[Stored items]
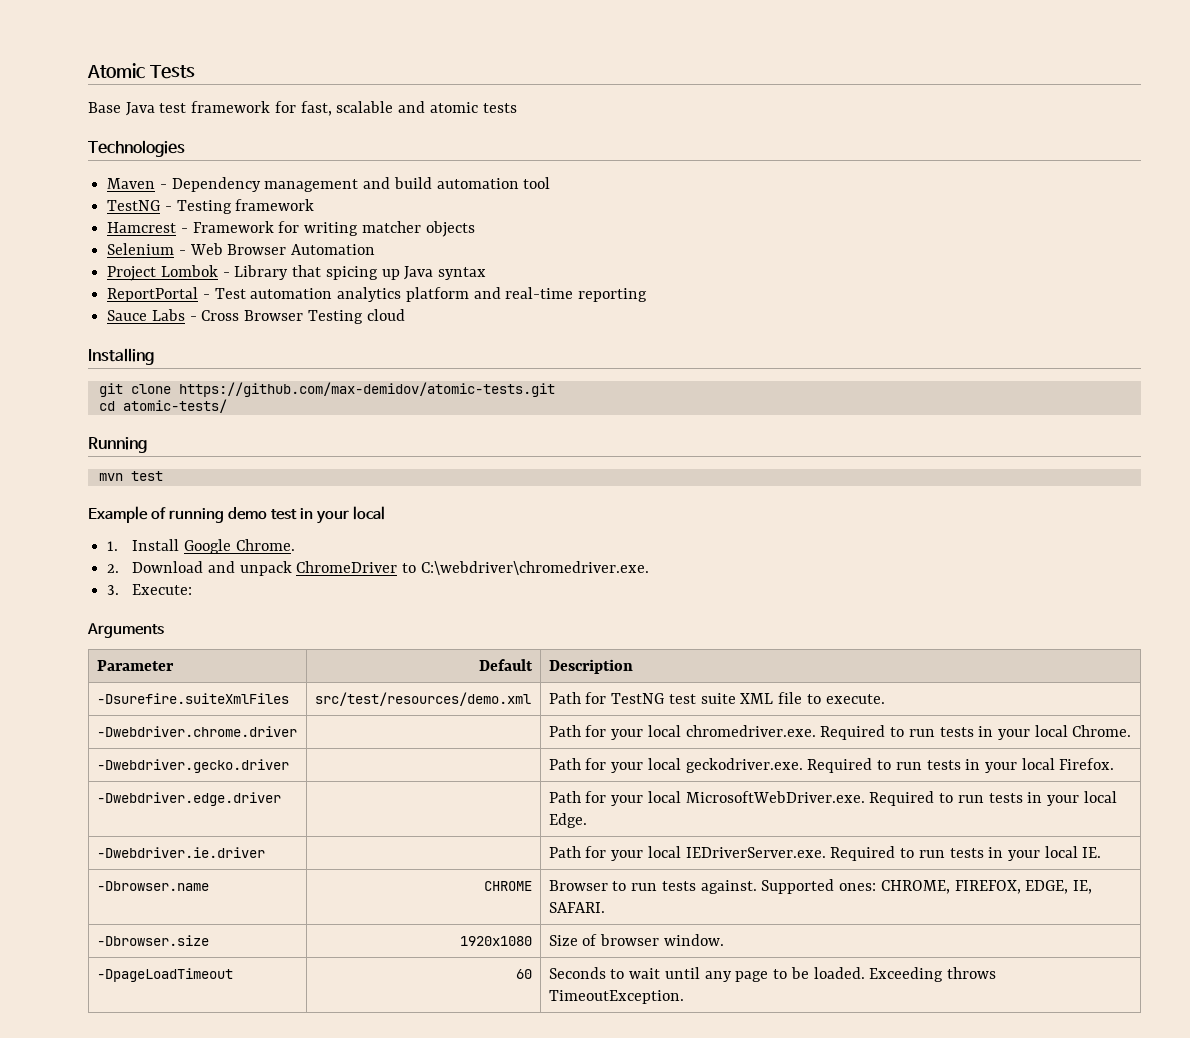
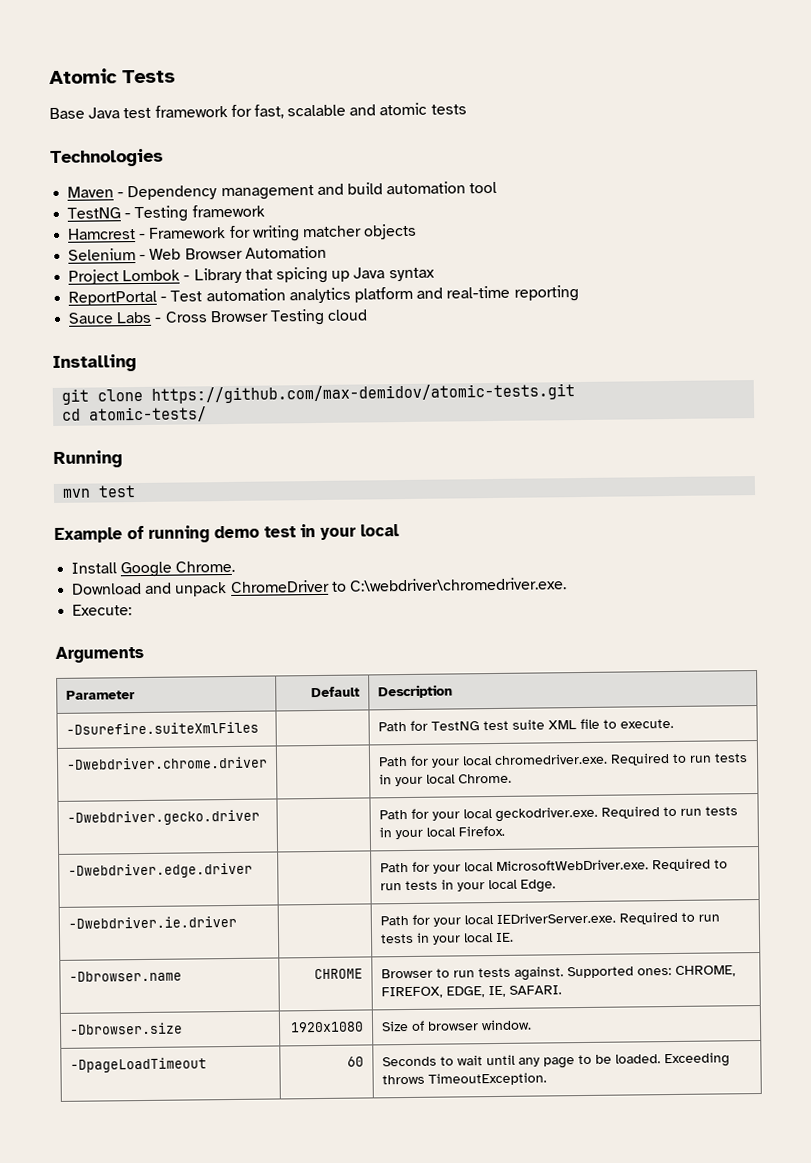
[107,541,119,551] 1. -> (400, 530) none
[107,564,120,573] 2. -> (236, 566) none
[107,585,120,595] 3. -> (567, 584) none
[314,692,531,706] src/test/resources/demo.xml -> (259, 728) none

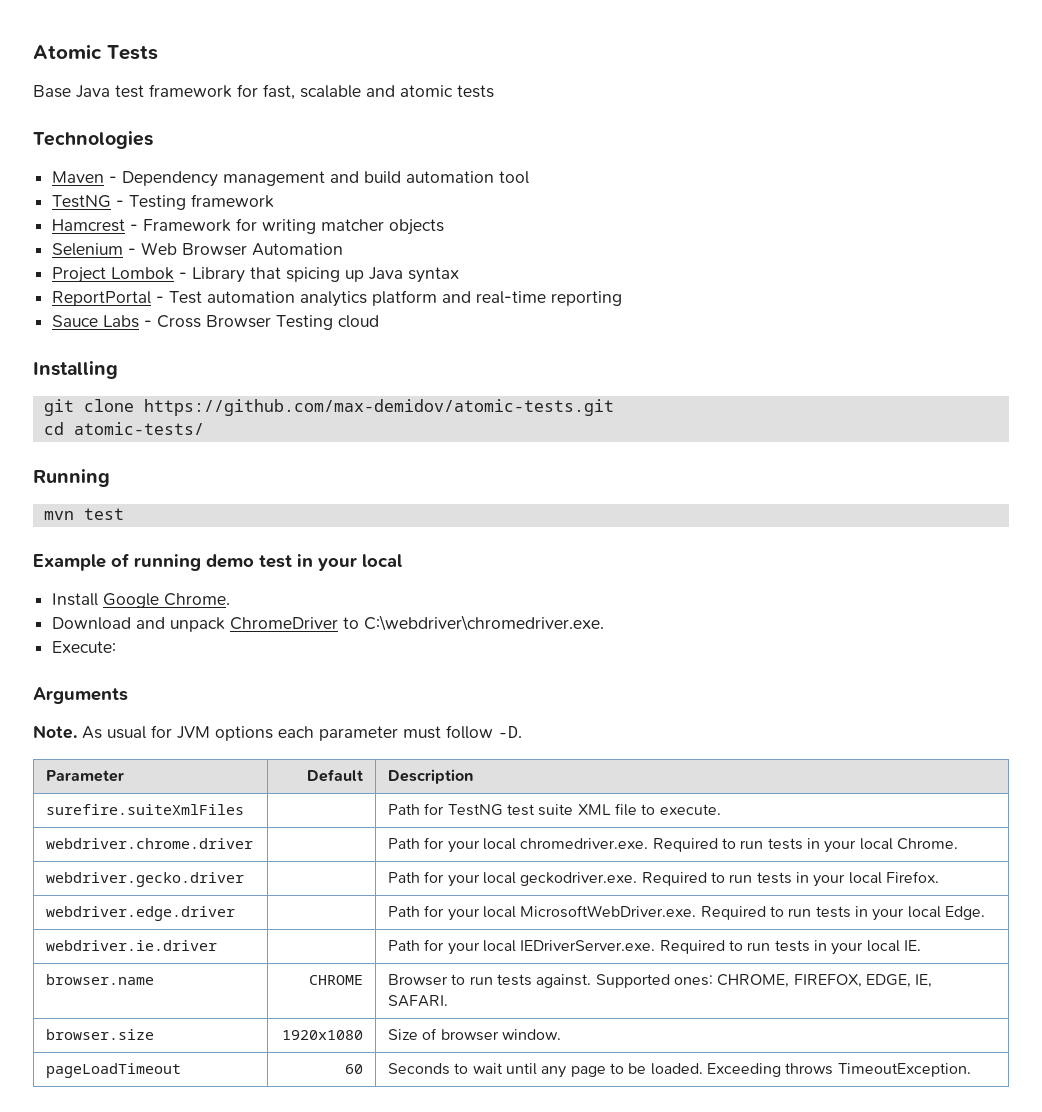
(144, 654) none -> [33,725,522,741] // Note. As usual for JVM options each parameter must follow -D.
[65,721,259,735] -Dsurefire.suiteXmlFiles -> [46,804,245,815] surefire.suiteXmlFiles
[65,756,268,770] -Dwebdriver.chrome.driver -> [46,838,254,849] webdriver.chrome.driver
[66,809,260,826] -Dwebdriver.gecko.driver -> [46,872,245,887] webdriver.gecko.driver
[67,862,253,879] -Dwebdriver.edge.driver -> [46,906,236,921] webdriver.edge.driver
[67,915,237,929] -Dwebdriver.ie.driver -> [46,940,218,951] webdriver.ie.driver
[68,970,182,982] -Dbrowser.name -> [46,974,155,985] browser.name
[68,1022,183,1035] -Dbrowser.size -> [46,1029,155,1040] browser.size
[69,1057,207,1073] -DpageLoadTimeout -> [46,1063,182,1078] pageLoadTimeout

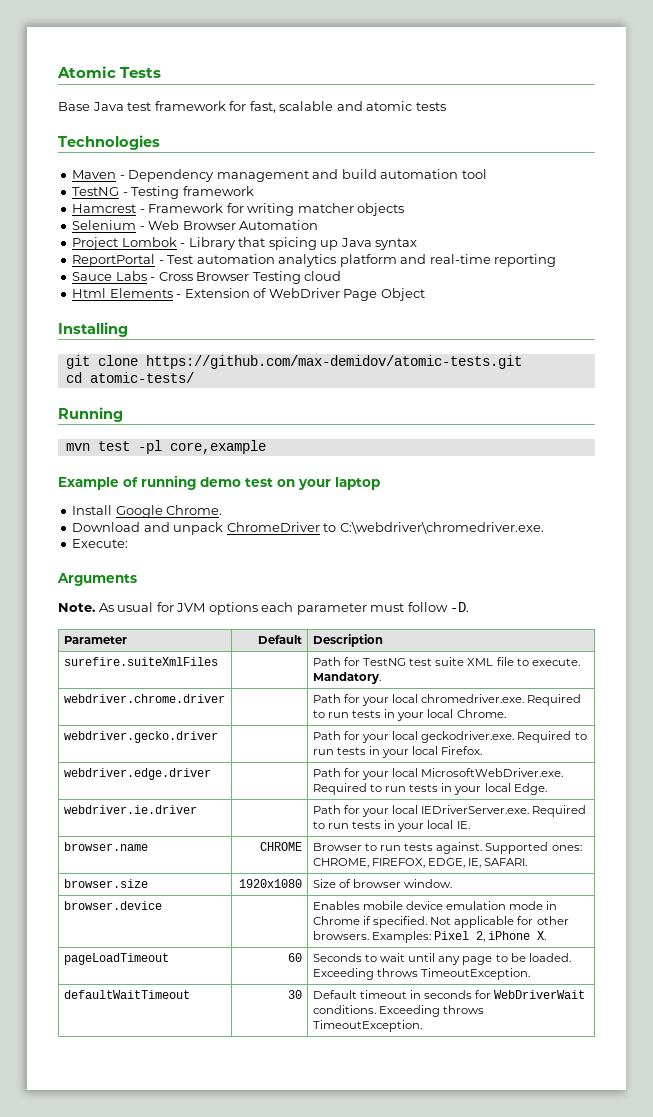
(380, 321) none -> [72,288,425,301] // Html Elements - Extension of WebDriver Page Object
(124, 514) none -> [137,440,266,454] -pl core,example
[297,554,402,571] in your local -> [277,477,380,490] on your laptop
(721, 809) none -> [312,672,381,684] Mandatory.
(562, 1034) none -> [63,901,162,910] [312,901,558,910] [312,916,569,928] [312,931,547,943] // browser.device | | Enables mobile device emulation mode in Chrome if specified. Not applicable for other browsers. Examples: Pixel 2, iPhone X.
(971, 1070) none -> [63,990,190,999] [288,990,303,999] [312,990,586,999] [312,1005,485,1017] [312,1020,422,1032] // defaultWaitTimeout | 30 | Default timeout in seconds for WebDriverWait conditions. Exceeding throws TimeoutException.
--
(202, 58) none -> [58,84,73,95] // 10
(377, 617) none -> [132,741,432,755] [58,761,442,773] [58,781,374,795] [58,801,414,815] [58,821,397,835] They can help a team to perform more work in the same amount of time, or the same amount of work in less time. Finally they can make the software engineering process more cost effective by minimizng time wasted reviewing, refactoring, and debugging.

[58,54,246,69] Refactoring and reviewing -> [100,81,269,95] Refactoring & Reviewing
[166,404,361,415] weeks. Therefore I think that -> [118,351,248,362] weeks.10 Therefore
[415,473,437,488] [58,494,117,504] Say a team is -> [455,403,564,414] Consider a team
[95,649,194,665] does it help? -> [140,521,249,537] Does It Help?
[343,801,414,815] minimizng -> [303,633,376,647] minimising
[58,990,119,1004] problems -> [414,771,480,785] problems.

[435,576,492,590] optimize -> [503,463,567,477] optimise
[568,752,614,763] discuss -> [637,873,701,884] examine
--
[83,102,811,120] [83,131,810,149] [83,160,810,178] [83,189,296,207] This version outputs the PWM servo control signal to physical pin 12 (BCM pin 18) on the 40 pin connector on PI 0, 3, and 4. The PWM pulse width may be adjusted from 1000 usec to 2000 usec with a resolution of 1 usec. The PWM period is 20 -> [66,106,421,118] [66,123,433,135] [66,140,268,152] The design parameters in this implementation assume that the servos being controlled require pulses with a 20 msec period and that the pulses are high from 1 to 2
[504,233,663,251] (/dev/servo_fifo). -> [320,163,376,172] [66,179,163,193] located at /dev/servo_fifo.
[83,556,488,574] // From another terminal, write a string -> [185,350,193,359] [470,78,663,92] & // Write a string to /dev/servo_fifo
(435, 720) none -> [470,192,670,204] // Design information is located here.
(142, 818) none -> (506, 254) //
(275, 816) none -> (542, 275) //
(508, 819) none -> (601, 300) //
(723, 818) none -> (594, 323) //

• **The problem**
Copy only the lines above from the one containing "[67,915,237,929] -Dwebdriver.ie.driver ->" through the one containing "(971, 1070) none", both included. Leave out the pictures.

• **Task result**
[67,915,237,929] -Dwebdriver.ie.driver -> [46,940,218,951] webdriver.ie.driver
[68,970,182,982] -Dbrowser.name -> [46,974,155,985] browser.name
[68,1022,183,1035] -Dbrowser.size -> [46,1029,155,1040] browser.size
[69,1057,207,1073] -DpageLoadTimeout -> [46,1063,182,1078] pageLoadTimeout

(380, 321) none -> [72,288,425,301] // Html Elements - Extension of WebDriver Page Object
(124, 514) none -> [137,440,266,454] -pl core,example
[297,554,402,571] in your local -> [277,477,380,490] on your laptop
(721, 809) none -> [312,672,381,684] Mandatory.
(562, 1034) none -> [63,901,162,910] [312,901,558,910] [312,916,569,928] [312,931,547,943] // browser.device | | Enables mobile device emulation mode in Chrome if specified. Not applicable for other browsers. Examples: Pixel 2, iPhone X.
(971, 1070) none -> [63,990,190,999] [288,990,303,999] [312,990,586,999] [312,1005,485,1017] [312,1020,422,1032] // defaultWaitTimeout | 30 | Default timeout in seconds for WebDriverWait conditions. Exceeding throws TimeoutException.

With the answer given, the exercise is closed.